Input

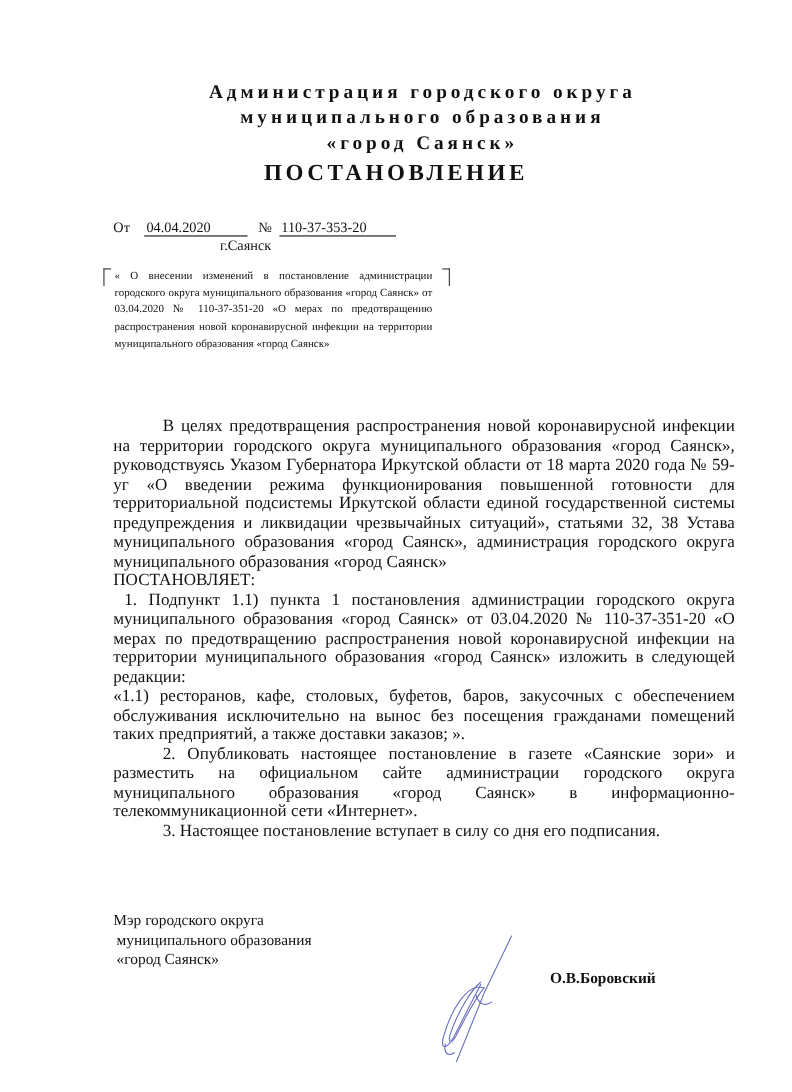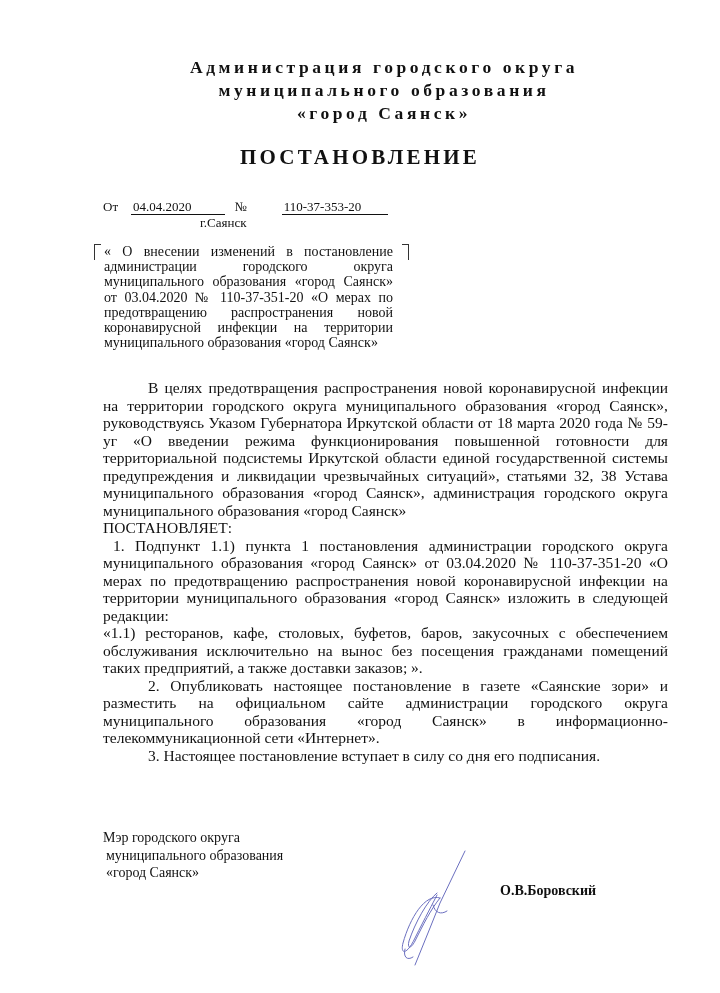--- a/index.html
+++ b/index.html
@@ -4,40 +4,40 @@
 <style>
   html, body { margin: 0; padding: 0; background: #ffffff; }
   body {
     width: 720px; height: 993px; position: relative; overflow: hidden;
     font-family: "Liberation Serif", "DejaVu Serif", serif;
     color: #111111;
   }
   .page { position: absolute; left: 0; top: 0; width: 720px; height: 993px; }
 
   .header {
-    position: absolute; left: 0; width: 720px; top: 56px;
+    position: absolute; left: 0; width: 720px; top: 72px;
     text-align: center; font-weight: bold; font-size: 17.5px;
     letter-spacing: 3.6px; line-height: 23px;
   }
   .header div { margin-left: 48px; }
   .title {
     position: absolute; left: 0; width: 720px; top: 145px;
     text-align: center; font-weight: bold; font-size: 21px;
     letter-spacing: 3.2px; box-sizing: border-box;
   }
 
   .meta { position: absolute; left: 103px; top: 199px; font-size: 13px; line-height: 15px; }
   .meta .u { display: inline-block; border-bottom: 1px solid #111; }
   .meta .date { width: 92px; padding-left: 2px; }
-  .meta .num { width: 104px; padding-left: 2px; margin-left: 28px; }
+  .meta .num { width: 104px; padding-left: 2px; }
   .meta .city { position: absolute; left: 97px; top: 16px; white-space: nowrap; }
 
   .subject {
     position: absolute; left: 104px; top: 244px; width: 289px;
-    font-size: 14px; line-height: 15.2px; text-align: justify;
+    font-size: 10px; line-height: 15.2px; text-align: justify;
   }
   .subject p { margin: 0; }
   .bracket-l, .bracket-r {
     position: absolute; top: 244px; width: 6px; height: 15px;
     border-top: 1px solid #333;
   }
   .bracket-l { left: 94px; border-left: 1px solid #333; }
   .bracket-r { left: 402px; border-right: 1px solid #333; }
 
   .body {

Your assignment
On how many lines above does the word "absolute" appear? Only the number should be given.

Exercise output
8